Another method of preventing demagnetization of the permanent magnet includes reducing a magnetic field (demagnetizing field) in the direction opposite to that of the magnetic field of the permanent magnet as much as possible. As the demagnetizing field is larger, the temperature at which demagnetization occurs is lower.

The magnitude of the demagnetizing field is proportional to the current flowing in the coil of the stator. When the current flowing in the coil is limited in order to limit the load factor of the AC motor, the demagnetizing field is also reduced. Accordingly, it is possible to prevent the temperature at which demagnetization of the permanent magnet from being decreased. In other words, it becomes possible to prevent demagnetization of the permanent magnet.

[Magnet Temperature Estimation Method]

Since the rotor of the AC motor is rotatably configured, sensor wiring between the rotating rotor and the stationary stator side has to be formed of a rotation joint or the like in order to directly detect the temperature of the permanent magnet provided for the rotor using a temperature sensor or the like. This complicates the structure of the motor. Then, in the embodiment of the present invention, the control device estimates a magnet temperature of the permanent magnet based on the number of revolutions (revolution number) of the motor and a torque command value.

FIG. 10 is a diagram showing a map stored by temperature estimation unit 302 in FIG. 6. Temperature estimation unit 302 stores a map corresponding to each of AC motors M1, M2, although a map corresponding to AC motor M1 is representatively shown in FIG. 10. The map corresponding to AC motor M2 is similar to the map shown in FIG. 10.

Referring to FIG. 10, the axis of abscissas of the map shows the torque of the AC motor and the axis of ordinates of the map shows revolution number of the AC motor. A plurality of equal power lines are present in the coordinate plane represented by torque and revolution numbers. The coordinate plane includes regions RG0, RG1, RG2, RG3.

Region RG1 is a region in which heat generation of the magnet is large and demagnetization of the magnet occurs due to a continuous use of the motor. When the inverter is under PWM control and both the torque and the revolution number of the AC motor are high, the operating point defined by the torque and the revolution number of the AC motor is located in region RG1.
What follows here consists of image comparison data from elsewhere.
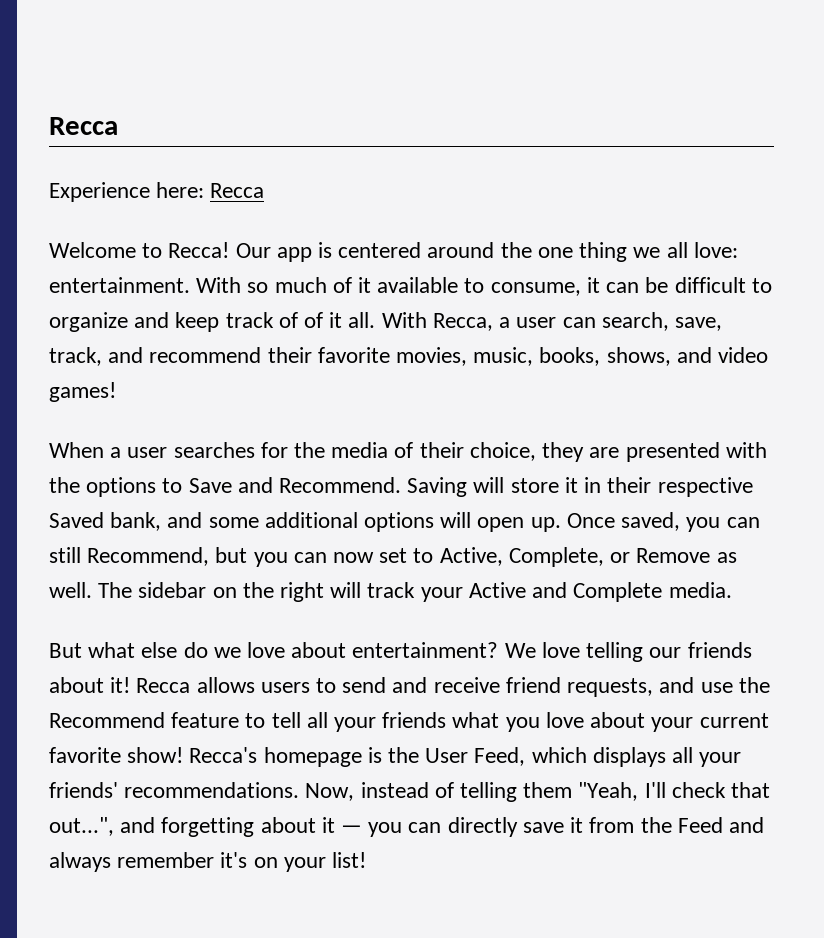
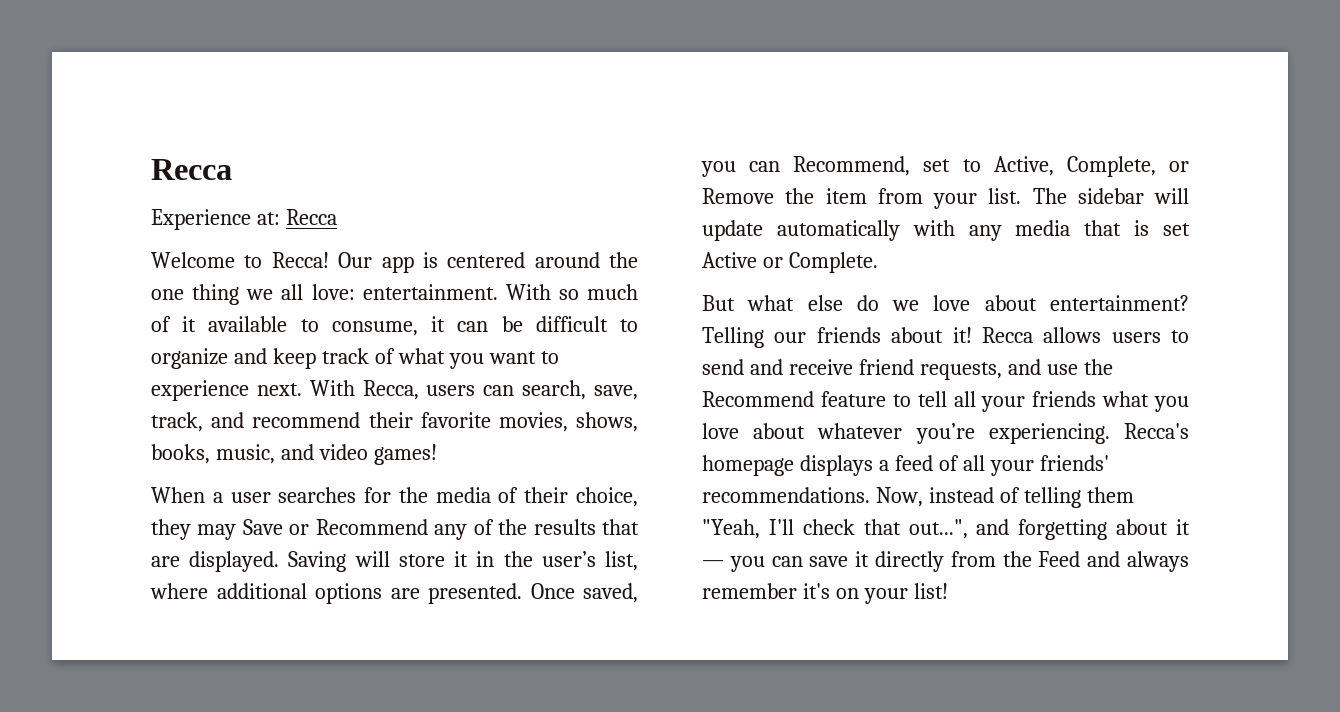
[156,182,205,198] here: -> [256,212,280,225] at:
[304,312,557,331] of it all. With Recca, a user -> [397,348,559,369] [151,380,476,401] what you want to experience next. With Recca, users
[473,347,671,366] music, books, shows, -> [576,412,638,432] [151,444,275,464] shows, books, music,
[589,442,767,462] [49,477,402,497] are presented with the options to Save and Recommend. -> [197,519,640,540] [151,551,280,572] may Save or Recommend any of the results that are displayed.
[607,477,753,497] [49,512,760,532] [49,547,375,567] their respective Saved bank, and some additional options will open up. Once saved, you can still Recommend, but you can now -> [503,551,638,571] [150,583,638,604] [701,156,911,177] the user’s list, where additional options are presented. Once saved, you can Recommend,
[716,552,737,563] [49,582,732,602] as well. The sidebar on the right will track your Active and Complete media. -> [785,188,1189,209] [702,220,1190,241] [702,252,878,273] the item from your list. The sidebar will update automatically with any media that is set Active or Complete.
[504,642,644,662] We love telling -> [702,327,764,348] Telling
[651,713,769,732] [49,747,666,767] your current favorite show! Recca's homepage is the User Feed, which displays -> [817,423,1189,444] [702,455,959,476] whatever you’re experiencing. Recca's homepage displays a feed of
[447,817,518,837] directly -> (803, 561) none
(584, 825) none -> [875,551,944,572] directly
When the revolution number of the AC motor is high, control device 30 performs field weakening control. Field weakening control generally means that motor electromotive force that increases according to a motor revolution number is reduced by weakening a field thereby allowing a motor to be controlled up to a high speed region. In this case, the control is performed such that a demagnetizing field is applied to a permanent magnet in a d-axis direction (a direction parallel to the direction of the magnetic field produced by the permanent magnet). Therefore, in the high-speed side region, a demagnetization starting temperature tends to be decreased because of the field weakening control even when torque is reduced.

Regions RG2, RG3 are regions in which heat generation of the magnet is small and a magnet temperature is smaller than a demagnetization temperature because of a continuous use of the motor. When the inverter is under PWM control and both the torque and the revolution number of the AC motor are low, the operating point of the AC motor is located in region RG2. When the inverter is under rectangular wave control, the operating point of the AC motor is located in region RG3.

When the operating point is in a region RG0, a magnet temperature change is smaller than when the operating point is in regions RG1, 2.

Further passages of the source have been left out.